GOOD FOR DIGESTIVE SYSTEM

Lentils are rich in dietary fibre, both the soluble and the insoluble type. They are undigested, which means they will pass out of our bodies. Insoluble fibre encourages regular bowel movement and prevents constipation and helps prevent colon cancer. While soluble fibre reduces the risk of heart disease and regulates blood sugar for people with diabetes.

IRON

A cup of lentils provides 87 percent of the iron men need daily and 38 percent of the amount a woman needs. The body uses iron to produce red blood cells and adenosine triphosphate, or ATP. People who are deficient in iron may develop anaemia or neurological problems like attention-deficit hyperactivity disorder. The iron in plant-based foods like lentils is nonheme iron, a form of iron that is not absorbed as easily as the heme iron in meat, poultry and fish. You can increase the amount of iron you get from lentils by eating the legumes with meat or with a rich source of vitamin C.

PROTECT YOUR HEART

Lentils contribute to heart health in their soluble fibre and in the significant amount of foliate and magnesium. One cup of cooked lentils provides 90% of the recommended daily allowance for folic acid, which protects the artery walls and prevents heart disease. Magnesium lowers resistance and improves the flow of blood, oxygen and nutrients throughout the body. And studies show that a deficiency of magnesium is associated with heart attack.

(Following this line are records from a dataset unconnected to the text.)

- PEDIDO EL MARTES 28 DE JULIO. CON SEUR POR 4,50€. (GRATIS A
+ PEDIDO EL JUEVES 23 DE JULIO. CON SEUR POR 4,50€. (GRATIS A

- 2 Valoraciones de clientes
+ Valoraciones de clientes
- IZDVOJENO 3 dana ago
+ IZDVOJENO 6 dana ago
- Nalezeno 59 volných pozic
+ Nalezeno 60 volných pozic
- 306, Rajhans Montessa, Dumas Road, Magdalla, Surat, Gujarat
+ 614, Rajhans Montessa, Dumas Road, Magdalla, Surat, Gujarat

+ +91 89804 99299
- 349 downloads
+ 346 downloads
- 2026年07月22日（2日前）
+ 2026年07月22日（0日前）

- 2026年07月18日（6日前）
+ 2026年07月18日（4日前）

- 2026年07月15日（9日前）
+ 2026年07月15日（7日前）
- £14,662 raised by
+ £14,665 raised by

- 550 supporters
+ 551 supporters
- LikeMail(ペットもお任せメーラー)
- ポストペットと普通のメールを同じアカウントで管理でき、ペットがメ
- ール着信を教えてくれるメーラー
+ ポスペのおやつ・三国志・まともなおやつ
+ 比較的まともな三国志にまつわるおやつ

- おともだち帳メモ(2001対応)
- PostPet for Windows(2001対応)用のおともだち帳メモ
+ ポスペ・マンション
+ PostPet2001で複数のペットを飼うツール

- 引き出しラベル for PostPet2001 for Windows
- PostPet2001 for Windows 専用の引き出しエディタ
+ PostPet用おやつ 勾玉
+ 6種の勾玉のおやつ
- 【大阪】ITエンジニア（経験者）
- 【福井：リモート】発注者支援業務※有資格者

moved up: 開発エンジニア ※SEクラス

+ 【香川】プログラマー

MINERALS AND ANTI OXIDANTS

Lentils are a good source of important minerals like iron, magnesium, and zinc. Iron deficiency causes anaemia while zinc is one of several nutrients necessary for fending off infections. Lentils also provide antioxidants such as Vitamin A and Vitamin C, which bind with and destroy free radicals, reducing oxidative damage to cells. Lentils also have a high content of tannins, phytochemicals that prevent cancer growth, making them a good addition to any diet.

ANTI-CANCER

Selenium is a mineral found in lentils that is not present in most other foods. Selenium prevents inflammation, decreases tumour growth rates and improves immune response to infection by stimulating production of killer T-cells. It also plays a role in liver enzyme function and helps detoxify some cancer-causing compounds in the body. The fibre in lentils is also associated with a lowered risk of colorectal cancer.

QUICK TIPS:

  • Precook lentils and keep in your refrigerator for a quick protein source.
  • Make a lentil dip by smashing cooked lentils with a fork and adding garlic, onion, chilli powder, and chopped tomatoes
  • Use lentils in place of beans in any recipe.
  • Add lentils to any soup or stew recipe to add extra nutrients and fibre.